The innocence of modesty

In a sense, modesty is innocent. Its goals are the clean, windswept goals of virtue, goals whose reflection gives a calm, clear quiet to a face. It is innocent in the sense that it does not seek dark corners, secret rendezvous, it does not start with guilt at discovery or blush with shame in remembrance. But it is not ignorant. Rather, it is very wise, very learned in human things. It is saturated with rationality: contact with it is as refreshing as the deep, eager breaths of sea-air by a man coming from the heat of an inland city. It gives us a sense of freshness, of cleanness, as though we had just been scrubbed inside and out.

The wisdom of modesty

Its real characteristic, however, is rational balance. It is not lop-sided as is the sophisticate, the play-boy, the libertine, and, sometimes, the scholar.

All modesty has the quietly satisfying qualities that we associate with the atmosphere of home. Its joys do not intrude themselves violently on our attention; they penetrate us comfortingly as the warmth of a fire on a raw evening. Modesty works unobtrusively for a happiness that is almost unnoticed until it is gone; like lost innocence, or the unheard noises of summer whose absence make a winter day so deathly still.

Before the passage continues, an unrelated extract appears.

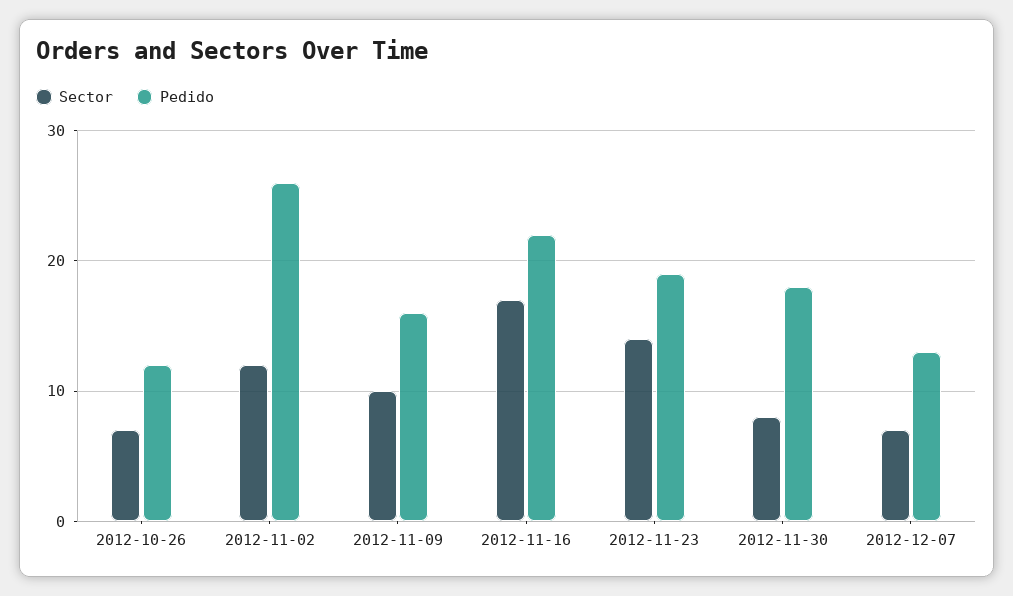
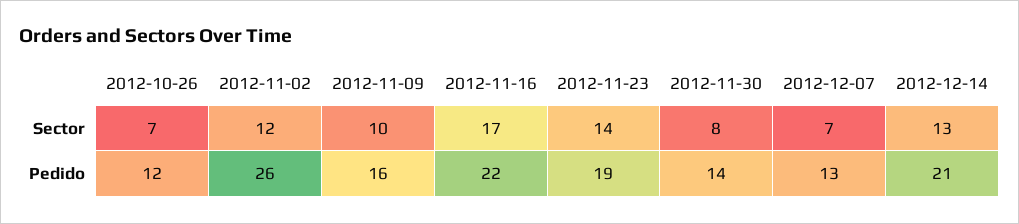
Pedido, 2012-11-30: 18 -> 14
Sector, 2012-12-14: none -> 13
Pedido, 2012-12-14: none -> 21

Personal graciousness by modesty

It is extremely difficult to describe the part of modesty in human life; that part is so elusive, intangible, yet so solidly real. Perhaps we could call it "personal graciousness." The air of it has been caught in Chesterton's melodious phrase: "as on a stairway go in grace." It has the serene beauty of unhurried movement, the mysterious penetration of a deep chord of an organ. It becomes almost tangible in the face of a saintly old priest, or the eager unselfishness of a very young nun. Perhaps all this may seem much too figurative to be of great help; but, as a matter of fact, we realize the difficulty in everyday life and, in trying to describe the possessor of modesty, we fall back on such utterly simple statements as "wholesome", or, with very special emphasis, we say "he is good."

The material of modesty

Perhaps the root of the difficulty is that the pleasures with which modesty deals are really an undercurrent in our lives. The pleasure of reasonable hope, of knowledge, of sincerity, of affability, of play and of dress are all a background without which life would be an empty, barren thing. But they are only a background; they are not the principal figures in thr finished tapestry of life.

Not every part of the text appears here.